Sampling Algorithms

Reference

We want to look at ways to sample from a distribution. In most practical scenarios, the distributions are complex enough that it is difficult enough to sample from appropriately but they can often be evaluated at a certain point. The simple strategy of sampling uniformly fails for a couple of reasons.

  1. This quickly becomes inefficient as the number of dimensions grow.

  2. In high-dimensional spaces, there are vast regions of nothingness and most of the probability density is concentrated in a small region. Ideally, we want to sample from regions in space where the function f(x) and the probability of that value f(x) given by p(x) is high so that the contribution of this term \(f(x) p(x)\) is high.

We will look at various ways to perform efficient sampling here.

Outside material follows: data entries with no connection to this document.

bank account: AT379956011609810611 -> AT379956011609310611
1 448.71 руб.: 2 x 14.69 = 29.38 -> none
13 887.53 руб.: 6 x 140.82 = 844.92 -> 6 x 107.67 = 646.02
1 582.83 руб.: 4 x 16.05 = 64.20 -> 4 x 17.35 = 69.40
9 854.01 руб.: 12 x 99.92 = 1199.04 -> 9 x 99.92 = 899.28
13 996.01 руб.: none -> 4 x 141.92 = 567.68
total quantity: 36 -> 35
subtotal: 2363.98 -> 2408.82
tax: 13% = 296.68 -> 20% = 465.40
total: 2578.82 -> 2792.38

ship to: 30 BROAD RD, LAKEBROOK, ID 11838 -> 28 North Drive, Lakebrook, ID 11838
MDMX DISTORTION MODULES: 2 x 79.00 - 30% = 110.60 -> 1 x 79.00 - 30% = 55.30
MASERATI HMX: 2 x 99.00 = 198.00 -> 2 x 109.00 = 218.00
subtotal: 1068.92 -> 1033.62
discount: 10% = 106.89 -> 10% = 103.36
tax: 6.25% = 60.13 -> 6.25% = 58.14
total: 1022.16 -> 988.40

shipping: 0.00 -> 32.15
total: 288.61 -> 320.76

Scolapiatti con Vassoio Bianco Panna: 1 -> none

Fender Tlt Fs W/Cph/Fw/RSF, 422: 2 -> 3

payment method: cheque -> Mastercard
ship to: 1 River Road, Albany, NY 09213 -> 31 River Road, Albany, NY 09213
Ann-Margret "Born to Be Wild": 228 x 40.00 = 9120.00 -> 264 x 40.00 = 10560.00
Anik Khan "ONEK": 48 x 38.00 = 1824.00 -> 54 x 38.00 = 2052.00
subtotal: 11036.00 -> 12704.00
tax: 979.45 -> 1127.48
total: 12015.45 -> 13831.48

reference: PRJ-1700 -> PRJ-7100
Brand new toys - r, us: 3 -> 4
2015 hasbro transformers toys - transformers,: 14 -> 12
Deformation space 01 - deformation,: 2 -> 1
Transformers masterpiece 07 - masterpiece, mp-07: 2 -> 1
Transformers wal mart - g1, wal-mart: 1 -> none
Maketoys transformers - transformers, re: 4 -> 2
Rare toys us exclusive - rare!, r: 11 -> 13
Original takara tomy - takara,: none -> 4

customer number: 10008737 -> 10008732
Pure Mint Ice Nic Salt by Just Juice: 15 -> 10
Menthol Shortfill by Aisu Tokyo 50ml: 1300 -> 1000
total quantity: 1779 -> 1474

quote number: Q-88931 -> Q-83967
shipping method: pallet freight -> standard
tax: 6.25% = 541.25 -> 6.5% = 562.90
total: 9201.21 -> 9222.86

This is useful not only to understand how distributions are sampled in practice in a package such as SciPy, but it also helps you to write your own custom distribution should that need arise.

The techniques listed are mostly applicable to univariate distributions, but they are useful to understand since they form the components in more sophisticated techniques.

Sampling from Discrete Distributions

Uniform Continuous to Uniform Discrete

  • In order to sample data from a particular distribution we can start with a uniform continuous distribution between 0 and 1 denoted as U[0,1]. The probability of picking a value less than ‘a’ that is between 0 and 1 is given by

\[P(x < a) = a\]

       but because there are infinite possibilities between 0 and 1, the probability of picking any particular value ‘a’ is close to 0.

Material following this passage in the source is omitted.